Rally and March to the IUCN in Honolulu https://youtu.be/qsqTwMG5vDw
The International Union for Conservation of Nature is "the largest conservation group in the world but the military's destruction of the environment is no where on the agenda.  They talk about climate change without recognizing that the U.S. military is the largest institutional user of fossil fuels in the world! They talk about  biodiversity without addressing the military's destruction of habitat." ^1

They do not address some of what is happening here in terms of the destruction by and the usurping presence of the US. They do not highlight the desecration of Mauna Kea.
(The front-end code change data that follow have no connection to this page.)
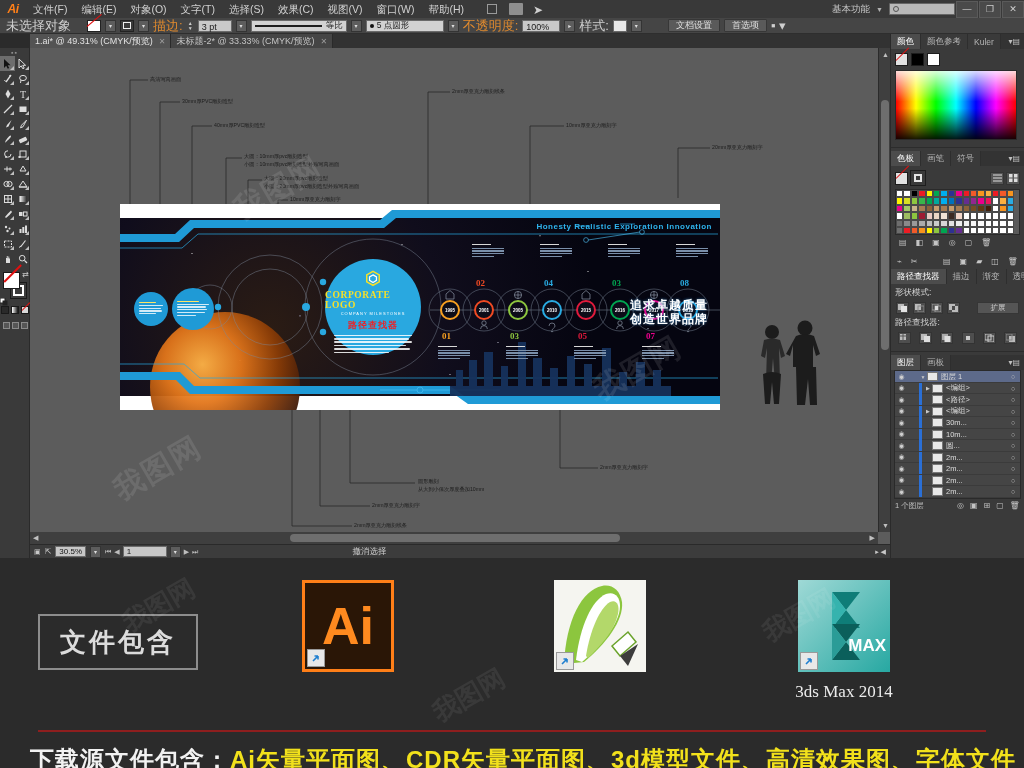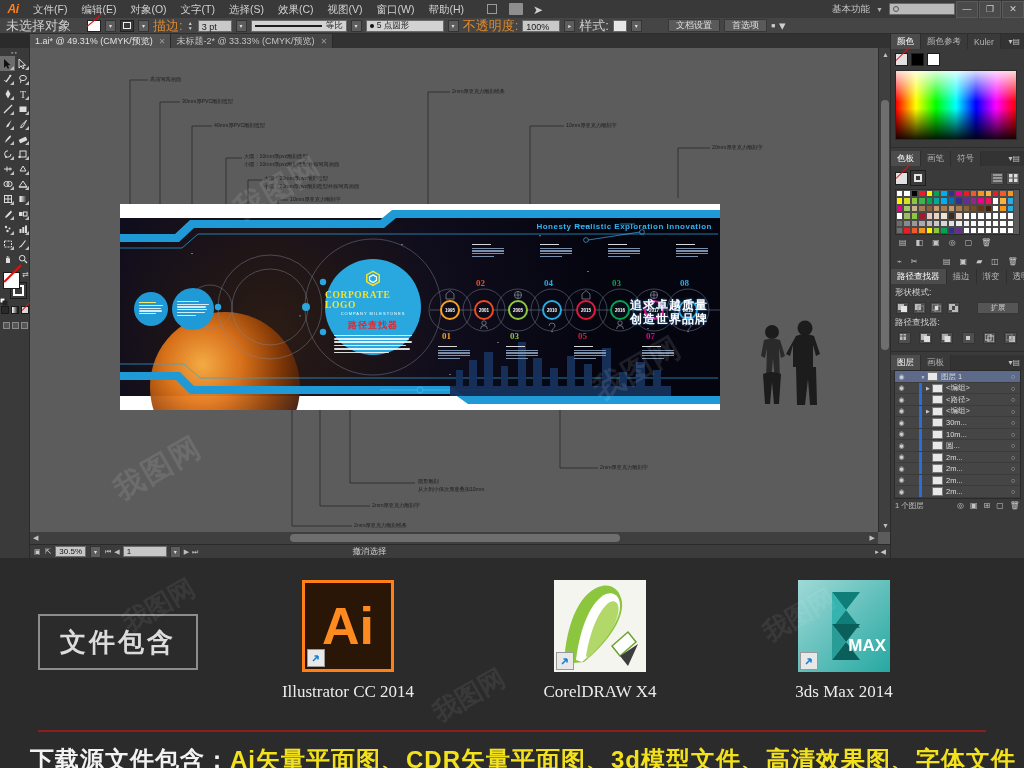--- a/index.html
+++ b/index.html
@@ -1195,7 +1195,6 @@
               </svg>
             </div>
         </div>
-        <div class="sw-name">Illustrator CC 2014</div>
       </div>
 
       <div class="sw-item" style="left:520px; top:22px; width:160px;">

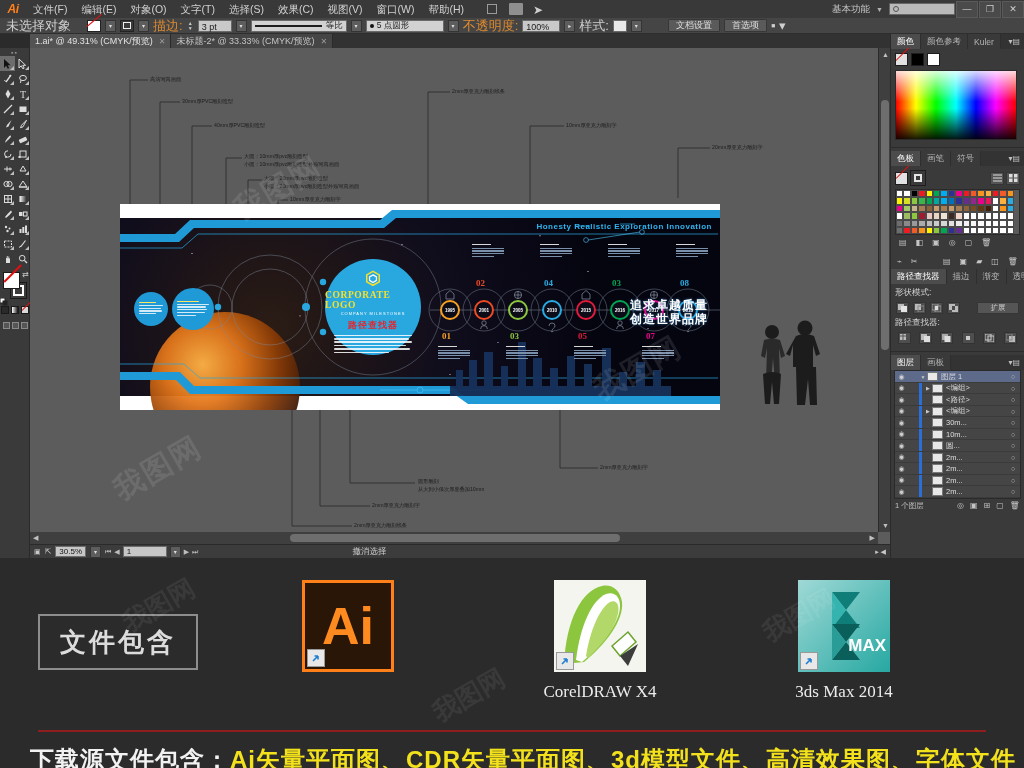--- a/index.html
+++ b/index.html
@@ -1212,7 +1212,6 @@
               </svg>
             </div>
         </div>
-        <div class="sw-name">CorelDRAW X4</div>
       </div>
 
       <div class="sw-item" style="left:764px; top:22px; width:160px;">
They do not mention the proposed Department of Interior Rule to create a governing entity in the form of an Native Hawaiian Tribe with whom capitalists will negotiate to exploit millions of acres of land here in Hawai‘i and many other drastic actions by hegemony

They do not mention other priorities of political economy, which may help many towards an understanding of what is happening not only here but around the world; as seen exemplified in The Transpacific Partnership and systems of capitalism and other forms of hegemony. They do not highlight threats posed by the Dakota Access Pipeline.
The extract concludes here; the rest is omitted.